In the big picture, profits and losses serve as a signal. If a firm is making unusually large profits, it will garner attention: others will start replicating their success. As they do, it tends to split up the market and drive down prices, until profits eventually return to normal.

By the same token, if a company is losing money, this also is a signal. The market is trying to say (as politely as possible) that they are doing a bad job. They are not delivering enough value to enough people to make it worth the cost of operating. Either they need to improve their product (make it more valuable), or produce it more efficiently (reduce its cost), or get out of the business.

(For a wonderful explanation and copious examples on this topic, see Chapter 6 of Thomas Sowell's Basic Economics.)

And this is precisely why we cannot allow congress to create a government-subsidized insurance plan. Whether we call it a public option or a co-op, if it is allowed access to general tax revenue, it will have no incentive to listen to the profit and loss signals. They won't have to please their customers, or deliver great value for the insurance premiums paid. Most of their enrollees will be there because they have no where else to turn (after their employer dropped insurance coverage).

But my real concern isn't lousy coverage from a public option. The real problem is that they will provide fabulous coverage, unreal coverage, the type of coverage you could only offer if money didn't matter. Insuring people for anything and everything, charging them next to nothing. Of course, they can only do that because of their backdoor access to tax revenue.
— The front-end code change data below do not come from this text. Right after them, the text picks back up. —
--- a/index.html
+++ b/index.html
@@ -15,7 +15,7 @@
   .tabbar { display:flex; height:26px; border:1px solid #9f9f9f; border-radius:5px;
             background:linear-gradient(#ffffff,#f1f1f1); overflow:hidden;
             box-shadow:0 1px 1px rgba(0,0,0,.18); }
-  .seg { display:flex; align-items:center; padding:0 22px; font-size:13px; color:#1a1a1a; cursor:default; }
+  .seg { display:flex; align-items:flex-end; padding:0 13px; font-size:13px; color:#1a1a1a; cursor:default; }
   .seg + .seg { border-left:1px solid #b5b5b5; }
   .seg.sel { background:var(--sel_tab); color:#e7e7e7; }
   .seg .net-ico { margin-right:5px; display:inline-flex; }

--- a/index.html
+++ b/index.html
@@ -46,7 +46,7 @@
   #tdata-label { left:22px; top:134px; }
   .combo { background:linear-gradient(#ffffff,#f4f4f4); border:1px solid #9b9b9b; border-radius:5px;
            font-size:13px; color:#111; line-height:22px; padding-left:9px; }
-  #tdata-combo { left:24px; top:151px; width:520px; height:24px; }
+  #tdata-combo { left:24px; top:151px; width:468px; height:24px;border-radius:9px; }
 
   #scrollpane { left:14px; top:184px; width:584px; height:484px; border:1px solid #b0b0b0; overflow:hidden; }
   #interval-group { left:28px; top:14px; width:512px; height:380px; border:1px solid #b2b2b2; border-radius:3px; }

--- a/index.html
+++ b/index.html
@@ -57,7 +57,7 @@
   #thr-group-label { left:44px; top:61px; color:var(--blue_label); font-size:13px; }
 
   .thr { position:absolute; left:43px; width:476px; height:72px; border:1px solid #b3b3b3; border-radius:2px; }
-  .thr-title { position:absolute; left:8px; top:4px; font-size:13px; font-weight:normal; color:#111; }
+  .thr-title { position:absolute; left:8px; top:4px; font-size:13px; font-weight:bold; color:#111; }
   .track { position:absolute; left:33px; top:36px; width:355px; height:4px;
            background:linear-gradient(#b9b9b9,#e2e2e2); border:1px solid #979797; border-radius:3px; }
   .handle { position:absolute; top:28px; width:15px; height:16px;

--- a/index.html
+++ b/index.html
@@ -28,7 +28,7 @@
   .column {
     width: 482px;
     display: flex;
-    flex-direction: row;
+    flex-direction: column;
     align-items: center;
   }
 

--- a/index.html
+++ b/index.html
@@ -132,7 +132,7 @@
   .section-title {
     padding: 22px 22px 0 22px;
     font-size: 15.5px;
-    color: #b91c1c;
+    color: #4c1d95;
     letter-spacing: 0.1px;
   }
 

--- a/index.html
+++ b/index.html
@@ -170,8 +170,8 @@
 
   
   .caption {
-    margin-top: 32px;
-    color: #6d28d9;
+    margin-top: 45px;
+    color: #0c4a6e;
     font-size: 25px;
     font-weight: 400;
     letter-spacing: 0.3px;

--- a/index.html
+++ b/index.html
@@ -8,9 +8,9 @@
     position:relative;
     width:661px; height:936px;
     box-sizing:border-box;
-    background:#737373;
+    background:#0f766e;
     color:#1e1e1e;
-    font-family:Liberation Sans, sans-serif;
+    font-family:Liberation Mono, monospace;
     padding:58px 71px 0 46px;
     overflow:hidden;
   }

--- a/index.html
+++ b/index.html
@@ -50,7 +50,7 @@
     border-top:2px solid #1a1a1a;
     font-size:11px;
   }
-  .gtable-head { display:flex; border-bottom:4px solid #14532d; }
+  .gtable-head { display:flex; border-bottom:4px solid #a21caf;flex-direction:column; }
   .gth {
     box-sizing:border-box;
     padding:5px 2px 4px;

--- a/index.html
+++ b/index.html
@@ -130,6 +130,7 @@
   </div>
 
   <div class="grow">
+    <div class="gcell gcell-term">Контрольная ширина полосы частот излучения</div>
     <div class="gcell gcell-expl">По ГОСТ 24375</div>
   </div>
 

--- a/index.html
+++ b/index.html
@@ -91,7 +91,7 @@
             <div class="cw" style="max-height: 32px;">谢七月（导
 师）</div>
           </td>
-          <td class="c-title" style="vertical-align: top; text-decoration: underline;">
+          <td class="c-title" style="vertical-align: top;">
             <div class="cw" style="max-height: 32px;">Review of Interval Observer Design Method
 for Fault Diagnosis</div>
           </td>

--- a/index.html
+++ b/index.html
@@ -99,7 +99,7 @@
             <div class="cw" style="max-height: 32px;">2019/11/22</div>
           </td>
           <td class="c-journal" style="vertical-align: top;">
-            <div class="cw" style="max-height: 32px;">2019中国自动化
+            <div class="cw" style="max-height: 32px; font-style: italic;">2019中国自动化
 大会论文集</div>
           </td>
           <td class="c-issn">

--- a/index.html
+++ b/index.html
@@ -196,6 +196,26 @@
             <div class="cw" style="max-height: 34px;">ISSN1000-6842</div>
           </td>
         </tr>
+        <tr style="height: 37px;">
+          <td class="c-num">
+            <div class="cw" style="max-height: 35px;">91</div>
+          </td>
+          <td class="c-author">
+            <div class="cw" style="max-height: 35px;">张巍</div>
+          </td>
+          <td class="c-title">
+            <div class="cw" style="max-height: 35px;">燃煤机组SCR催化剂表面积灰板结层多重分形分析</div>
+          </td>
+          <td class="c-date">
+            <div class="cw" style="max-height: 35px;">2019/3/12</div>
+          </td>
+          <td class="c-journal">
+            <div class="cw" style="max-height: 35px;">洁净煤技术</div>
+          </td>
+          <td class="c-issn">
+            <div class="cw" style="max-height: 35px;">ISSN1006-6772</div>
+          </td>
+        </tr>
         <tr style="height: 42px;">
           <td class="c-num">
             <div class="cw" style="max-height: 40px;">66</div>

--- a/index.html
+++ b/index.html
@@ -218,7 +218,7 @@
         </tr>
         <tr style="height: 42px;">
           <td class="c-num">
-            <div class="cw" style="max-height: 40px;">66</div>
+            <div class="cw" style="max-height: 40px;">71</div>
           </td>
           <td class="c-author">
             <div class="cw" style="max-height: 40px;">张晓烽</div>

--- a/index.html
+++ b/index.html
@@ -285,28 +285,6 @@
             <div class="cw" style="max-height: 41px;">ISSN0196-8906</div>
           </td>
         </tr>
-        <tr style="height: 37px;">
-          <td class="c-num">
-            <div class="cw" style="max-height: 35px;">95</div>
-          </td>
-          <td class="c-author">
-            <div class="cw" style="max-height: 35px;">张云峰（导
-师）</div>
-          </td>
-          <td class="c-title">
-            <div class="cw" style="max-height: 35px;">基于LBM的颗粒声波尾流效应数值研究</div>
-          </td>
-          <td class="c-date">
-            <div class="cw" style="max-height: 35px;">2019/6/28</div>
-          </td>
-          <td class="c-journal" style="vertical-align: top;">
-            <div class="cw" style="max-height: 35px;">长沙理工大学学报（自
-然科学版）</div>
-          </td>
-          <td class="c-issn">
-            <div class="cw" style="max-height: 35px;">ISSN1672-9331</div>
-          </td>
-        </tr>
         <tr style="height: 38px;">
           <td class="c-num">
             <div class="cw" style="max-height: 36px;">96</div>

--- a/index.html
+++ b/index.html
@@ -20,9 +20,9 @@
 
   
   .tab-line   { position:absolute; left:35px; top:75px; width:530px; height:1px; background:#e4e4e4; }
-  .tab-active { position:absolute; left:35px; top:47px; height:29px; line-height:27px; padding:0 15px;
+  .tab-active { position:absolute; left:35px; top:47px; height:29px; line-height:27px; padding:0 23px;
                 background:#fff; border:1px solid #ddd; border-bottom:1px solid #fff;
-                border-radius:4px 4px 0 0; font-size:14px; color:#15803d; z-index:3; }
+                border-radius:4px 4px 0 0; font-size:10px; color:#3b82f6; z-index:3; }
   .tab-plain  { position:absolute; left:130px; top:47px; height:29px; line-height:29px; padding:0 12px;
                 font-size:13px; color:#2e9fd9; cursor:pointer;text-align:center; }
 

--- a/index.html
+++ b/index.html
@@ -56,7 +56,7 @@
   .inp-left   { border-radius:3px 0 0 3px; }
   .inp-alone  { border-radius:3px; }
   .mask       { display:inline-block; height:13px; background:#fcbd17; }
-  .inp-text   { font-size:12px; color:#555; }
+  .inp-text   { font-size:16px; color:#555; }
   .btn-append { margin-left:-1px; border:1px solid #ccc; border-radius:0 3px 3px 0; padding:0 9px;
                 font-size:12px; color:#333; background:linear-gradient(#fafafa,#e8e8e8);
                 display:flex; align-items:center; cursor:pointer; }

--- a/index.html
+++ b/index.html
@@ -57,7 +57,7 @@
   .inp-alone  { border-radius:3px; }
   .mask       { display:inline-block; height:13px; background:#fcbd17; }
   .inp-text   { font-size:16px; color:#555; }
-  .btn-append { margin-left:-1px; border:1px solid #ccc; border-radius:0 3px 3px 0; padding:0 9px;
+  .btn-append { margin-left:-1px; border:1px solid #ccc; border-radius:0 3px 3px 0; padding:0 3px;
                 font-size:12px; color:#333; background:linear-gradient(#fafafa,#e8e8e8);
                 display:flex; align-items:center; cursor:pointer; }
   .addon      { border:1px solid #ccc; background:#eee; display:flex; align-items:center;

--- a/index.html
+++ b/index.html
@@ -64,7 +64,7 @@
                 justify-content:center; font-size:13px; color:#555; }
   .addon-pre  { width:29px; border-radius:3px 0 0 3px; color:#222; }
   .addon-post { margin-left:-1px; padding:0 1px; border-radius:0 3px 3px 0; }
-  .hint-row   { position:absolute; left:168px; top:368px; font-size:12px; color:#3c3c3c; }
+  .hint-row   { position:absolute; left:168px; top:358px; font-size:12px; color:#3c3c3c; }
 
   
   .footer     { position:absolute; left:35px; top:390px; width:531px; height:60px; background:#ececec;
No private insurer — not even non-profit insurers — can keep up with that. And that's exactly why the House of Representative's Progressive Caucus insists on a government-sponsored plan. The public option is not really meant to provide "healthy competition," and "may the best plan win." It's purpose to stack the deck against private choice, so that the public option will be the "last plan standing."

1 comment:

Katie said...

I really appreciate this blog. It is nice to read a clear explanation of this crazy depate on healthcare. Thanks for helping me understand.
Hope you are doing well. I'm sure BYU is very happy to have you.